■ Records for this task
######

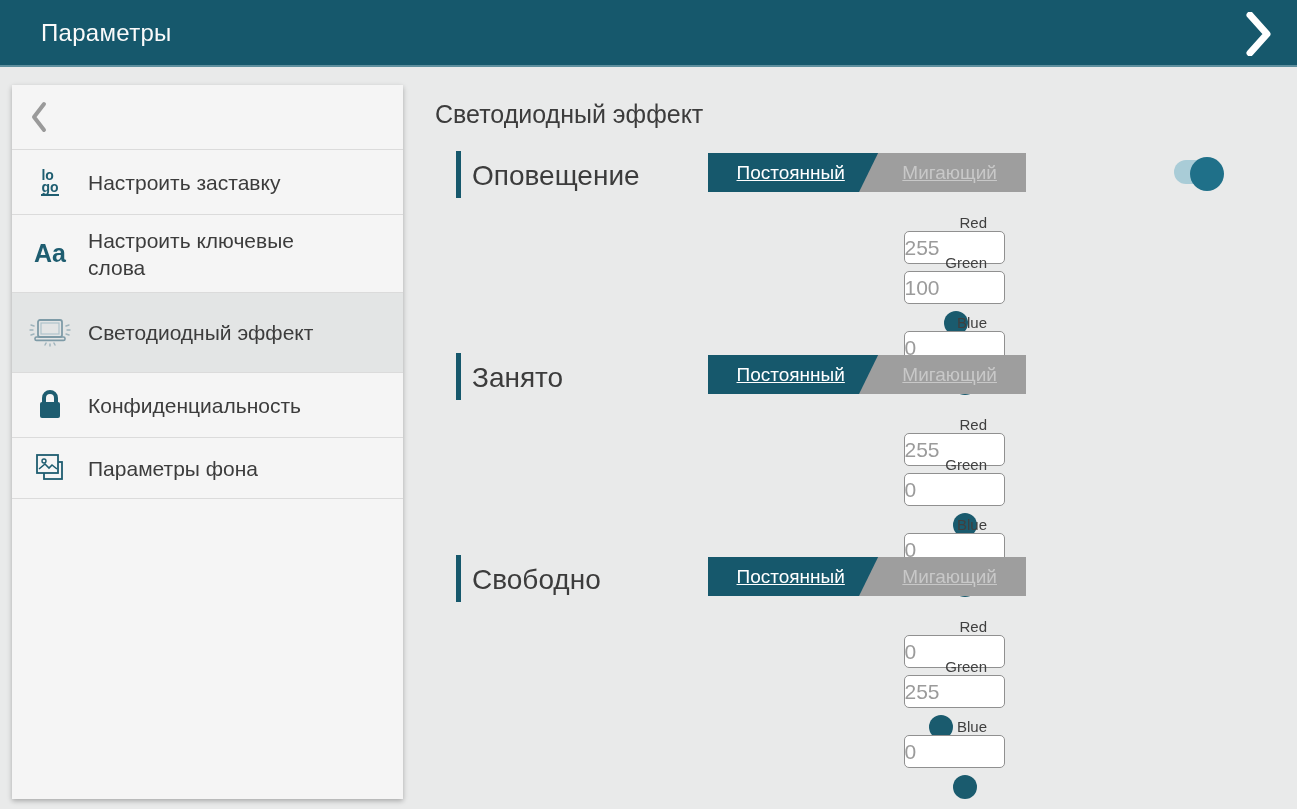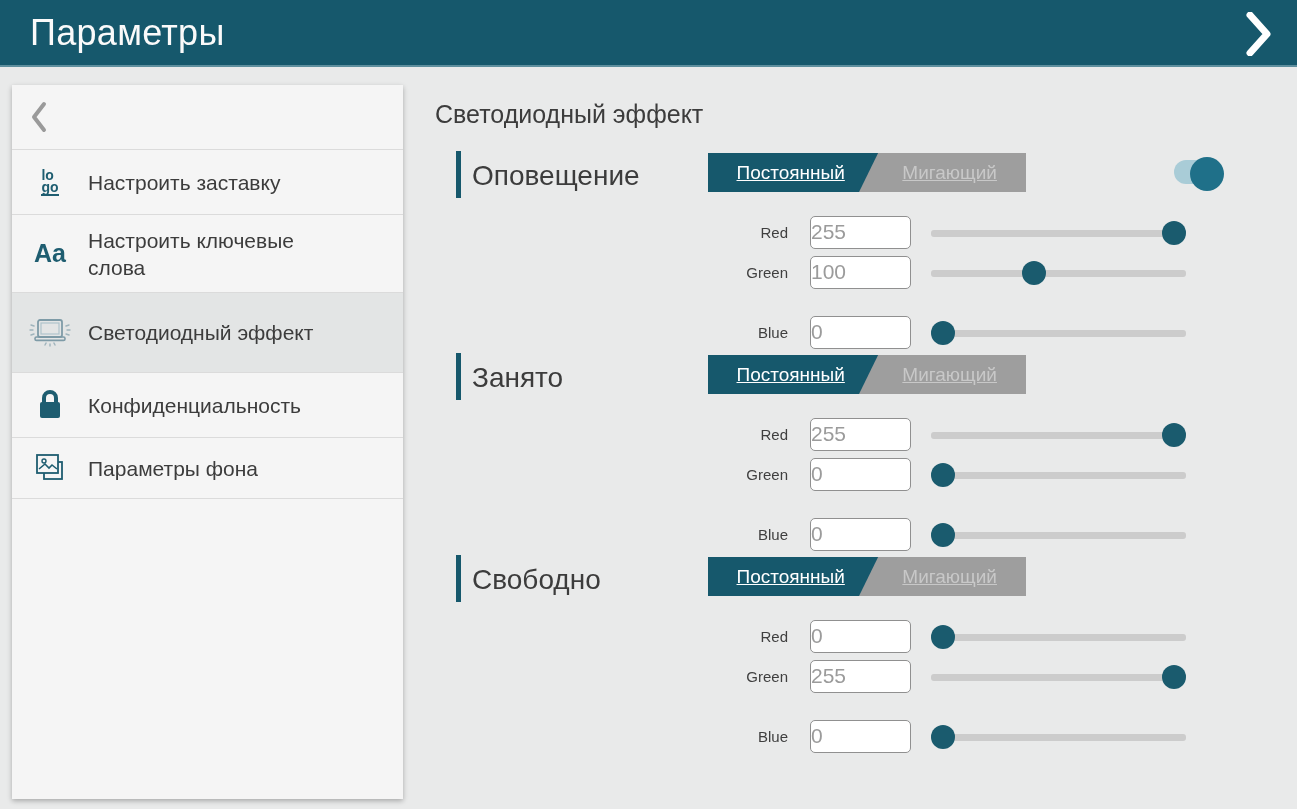--- a/index.html
+++ b/index.html
@@ -9,21 +9,21 @@
     position:relative; width:1297px; height:809px;
     background:#E9EAEA; overflow:hidden;
   }
 
   
   .app-bar{
     position:absolute; left:0; top:0; width:1297px; height:67px;
     background:#16586C; border-bottom:2px solid #5E8F9E;
     display:flex; align-items:center;
   }
-  .app-title{ color:#FAFAFA; font-size:36px; margin-left:30px; letter-spacing:.3px; }
+  .app-title{ color:#FAFAFA; font-size:24px; margin-left:41px; letter-spacing:.3px; }
   .fwd-chevron{ position:absolute; right:24px; top:12px; width:28px; height:44px; cursor:pointer; }
 
   
   .sidebar{
     position:absolute; left:12px; top:85px; width:391px; height:714px;
     background:#F5F5F5; box-shadow:0 2px 5px rgba(0,0,0,.28);
   }
   .side-row{
     display:flex; align-items:center;
     border-bottom:1px solid #DBDBDB;
@@ -58,21 +58,21 @@
     font-family:inherit; font-size:19px; cursor:pointer;text-decoration:underline;
   }
   .mode-btn.left{ left:0; width:52%; color:#FFFFFF; }
   .mode-btn.right{ left:52%; width:48%; color:#C8C8C8; }
 
   .switch{ position:absolute; left:1172px; top:2px; width:52px; height:40px; cursor:pointer; display:none; }
   .switch.on{ display:block; }
   .switch-track{ position:absolute; left:2px; top:12px; width:40px; height:24px; border-radius:12px; background:#A9CCD7; }
   .switch-knob{ position:absolute; left:18px; top:9px; width:34px; height:34px; border-radius:50%; background:#1F7089; }
 
-  .srow{ position:absolute; left:700px; width:486px; height:36px; display:flex; align-items:center; }
+  .srow{ position:absolute; left:700px; width:486px; height:36px; display:flex; align-items:center;flex-direction:column; }
   .r1{ top:68px; } .r2{ top:100px;margin-top:8px; } .r3{ top:168px;justify-content:space-between; }
   .srow-label{ width:88px; flex:none; text-align:right; font-size:15px; color:#3F3F3F; }
   .srow input{
     flex:none; margin-left:22px; width:101px; height:33px; 
     border:1.5px solid #909090; border-radius:5px; background:#FFFFFF;
     color:#9B9B9B; font-size:21px; font-family:inherit;
   }
   .track-wrap{ flex:1; margin-left:20px; position:relative; height:36px; cursor:pointer; }
   .track{ position:absolute; left:0; right:0; top:16px; height:7px; border-radius:3px; background:#CCCCCC; }
   .thumb{ position:absolute; top:7px; width:24px; height:24px; border-radius:50%; background:#1A5B6E; cursor:pointer; }

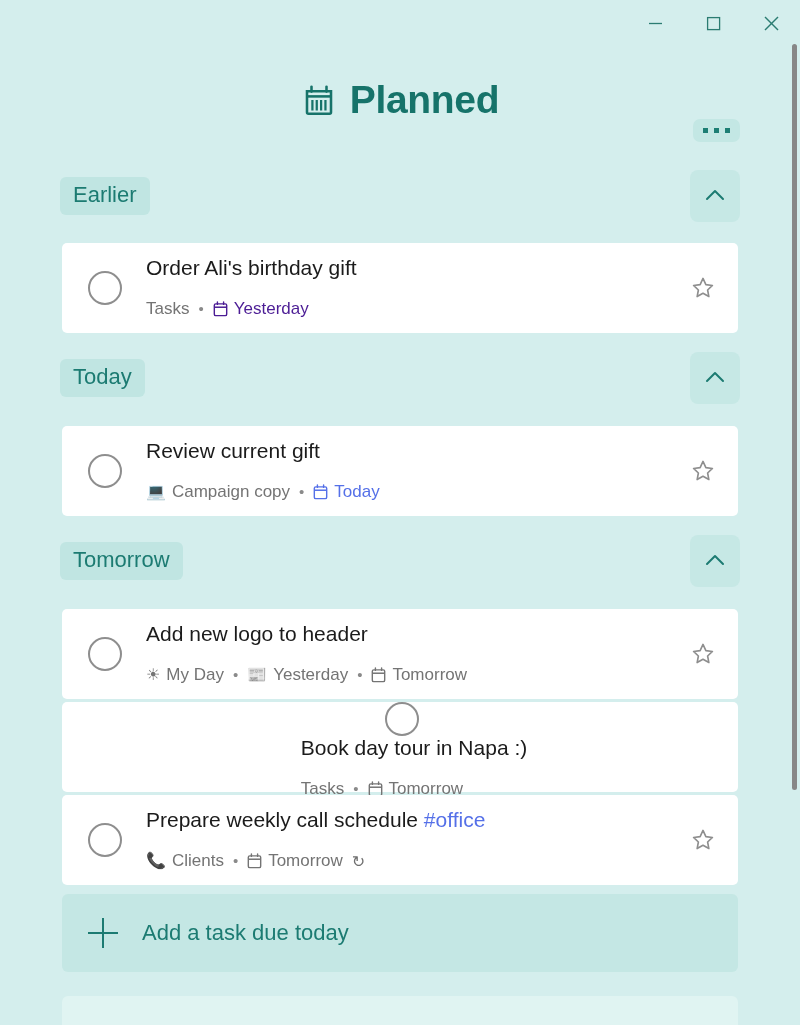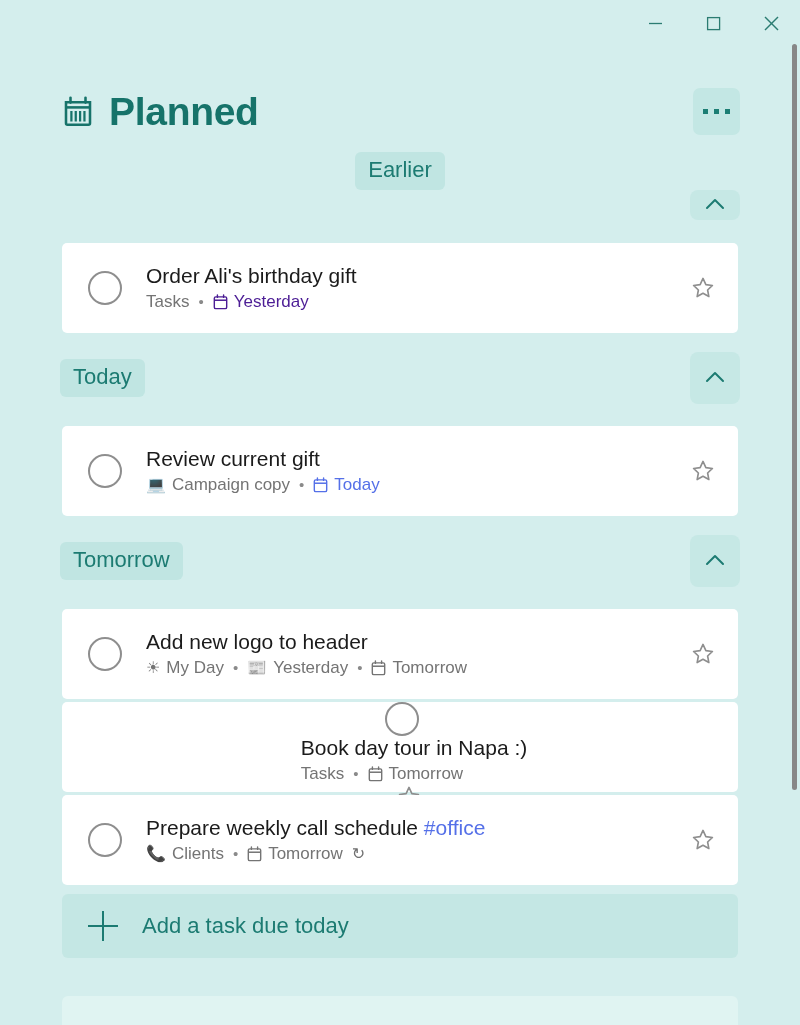--- a/index.html
+++ b/index.html
@@ -37,20 +37,21 @@
 
   
   .page-header {
     position: absolute;
     top: 80px;
     left: 60px;
     right: 60px;
     height: 62px;
     display: flex;
     align-items: center;
+    flex-direction: column;
   }
   .page-title {
     display: flex;
     align-items: center;
     gap: 13px;
     font-size: 39px;
     font-weight: bold;
     color: #16736a;
     letter-spacing: -0.3px;
     line-height: 1;
@@ -128,21 +129,21 @@
     min-width: 0;
   }
   .task-title {
     font-size: 21px;
     color: #1b1b1b;
     line-height: 1.18;
     white-space: nowrap;
   }
   .task-title .tag { color: #5570e8; }
   .task-meta {
-    margin-top: 3px;
+    margin-top: 18px;
     font-size: 17px;
     color: #747474;
     display: flex;
     align-items: center;
     white-space: nowrap;
     line-height: 1.2;
   }
   .task-meta .mi {
     display: inline-flex;
     align-items: center;
@@ -164,21 +165,21 @@
     color: #8e8e8e;
     display: flex;
     align-items: center;
   }
 
   
   .add-row {
     position: absolute;
     left: 62px;
     right: 62px;
-    height: 64px;
+    height: 78px;
     background: #c4e7e4;
     border-radius: 6px;
     display: flex;
     align-items: center;
     padding-left: 26px;
   }
   .add-plus {
     width: 30px; height: 30px;
     position: relative;
     flex: 0 0 30px;
@@ -261,21 +262,21 @@
     </svg>
     <span>Planned</span>
   </div>
   <div class="more-btn">
     <i></i>
     <i></i>
     <i></i>
   </div>
 </div>
 
-<div class="section-head" style="top:152px;flex-direction:column;">
+<div class="section-head" style="top:168px;">
   <span class="section-pill">Earlier</span>
   <div class="collapse-btn">
     <svg width="30" height="30" viewBox="0 0 30 30">
       <polyline points="7,18 15,10 23,18" fill="none" stroke="currentColor" stroke-width="2" stroke-linecap="round" stroke-linejoin="round"></polyline>
     </svg>
   </div>
 </div>
 
 <div class="task" style="top:243px;">
   <div class="check"></div>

######

■ What you need to do
Type the material out again exactly. Skip the pictures.

■ Solution below
--- a/index.html
+++ b/index.html
@@ -9,21 +9,21 @@
     position:relative; width:1297px; height:809px;
     background:#E9EAEA; overflow:hidden;
   }
 
   
   .app-bar{
     position:absolute; left:0; top:0; width:1297px; height:67px;
     background:#16586C; border-bottom:2px solid #5E8F9E;
     display:flex; align-items:center;
   }
-  .app-title{ color:#FAFAFA; font-size:36px; margin-left:30px; letter-spacing:.3px; }
+  .app-title{ color:#FAFAFA; font-size:24px; margin-left:41px; letter-spacing:.3px; }
   .fwd-chevron{ position:absolute; right:24px; top:12px; width:28px; height:44px; cursor:pointer; }
 
   
   .sidebar{
     position:absolute; left:12px; top:85px; width:391px; height:714px;
     background:#F5F5F5; box-shadow:0 2px 5px rgba(0,0,0,.28);
   }
   .side-row{
     display:flex; align-items:center;
     border-bottom:1px solid #DBDBDB;
@@ -58,21 +58,21 @@
     font-family:inherit; font-size:19px; cursor:pointer;text-decoration:underline;
   }
   .mode-btn.left{ left:0; width:52%; color:#FFFFFF; }
   .mode-btn.right{ left:52%; width:48%; color:#C8C8C8; }
 
   .switch{ position:absolute; left:1172px; top:2px; width:52px; height:40px; cursor:pointer; display:none; }
   .switch.on{ display:block; }
   .switch-track{ position:absolute; left:2px; top:12px; width:40px; height:24px; border-radius:12px; background:#A9CCD7; }
   .switch-knob{ position:absolute; left:18px; top:9px; width:34px; height:34px; border-radius:50%; background:#1F7089; }
 
-  .srow{ position:absolute; left:700px; width:486px; height:36px; display:flex; align-items:center; }
+  .srow{ position:absolute; left:700px; width:486px; height:36px; display:flex; align-items:center;flex-direction:column; }
   .r1{ top:68px; } .r2{ top:100px;margin-top:8px; } .r3{ top:168px;justify-content:space-between; }
   .srow-label{ width:88px; flex:none; text-align:right; font-size:15px; color:#3F3F3F; }
   .srow input{
     flex:none; margin-left:22px; width:101px; height:33px; 
     border:1.5px solid #909090; border-radius:5px; background:#FFFFFF;
     color:#9B9B9B; font-size:21px; font-family:inherit;
   }
   .track-wrap{ flex:1; margin-left:20px; position:relative; height:36px; cursor:pointer; }
   .track{ position:absolute; left:0; right:0; top:16px; height:7px; border-radius:3px; background:#CCCCCC; }
   .thumb{ position:absolute; top:7px; width:24px; height:24px; border-radius:50%; background:#1A5B6E; cursor:pointer; }

--- a/index.html
+++ b/index.html
@@ -37,20 +37,21 @@
 
   
   .page-header {
     position: absolute;
     top: 80px;
     left: 60px;
     right: 60px;
     height: 62px;
     display: flex;
     align-items: center;
+    flex-direction: column;
   }
   .page-title {
     display: flex;
     align-items: center;
     gap: 13px;
     font-size: 39px;
     font-weight: bold;
     color: #16736a;
     letter-spacing: -0.3px;
     line-height: 1;
@@ -128,21 +129,21 @@
     min-width: 0;
   }
   .task-title {
     font-size: 21px;
     color: #1b1b1b;
     line-height: 1.18;
     white-space: nowrap;
   }
   .task-title .tag { color: #5570e8; }
   .task-meta {
-    margin-top: 3px;
+    margin-top: 18px;
     font-size: 17px;
     color: #747474;
     display: flex;
     align-items: center;
     white-space: nowrap;
     line-height: 1.2;
   }
   .task-meta .mi {
     display: inline-flex;
     align-items: center;
@@ -164,21 +165,21 @@
     color: #8e8e8e;
     display: flex;
     align-items: center;
   }
 
   
   .add-row {
     position: absolute;
     left: 62px;
     right: 62px;
-    height: 64px;
+    height: 78px;
     background: #c4e7e4;
     border-radius: 6px;
     display: flex;
     align-items: center;
     padding-left: 26px;
   }
   .add-plus {
     width: 30px; height: 30px;
     position: relative;
     flex: 0 0 30px;
@@ -261,21 +262,21 @@
     </svg>
     <span>Planned</span>
   </div>
   <div class="more-btn">
     <i></i>
     <i></i>
     <i></i>
   </div>
 </div>
 
-<div class="section-head" style="top:152px;flex-direction:column;">
+<div class="section-head" style="top:168px;">
   <span class="section-pill">Earlier</span>
   <div class="collapse-btn">
     <svg width="30" height="30" viewBox="0 0 30 30">
       <polyline points="7,18 15,10 23,18" fill="none" stroke="currentColor" stroke-width="2" stroke-linecap="round" stroke-linejoin="round"></polyline>
     </svg>
   </div>
 </div>
 
 <div class="task" style="top:243px;">
   <div class="check"></div>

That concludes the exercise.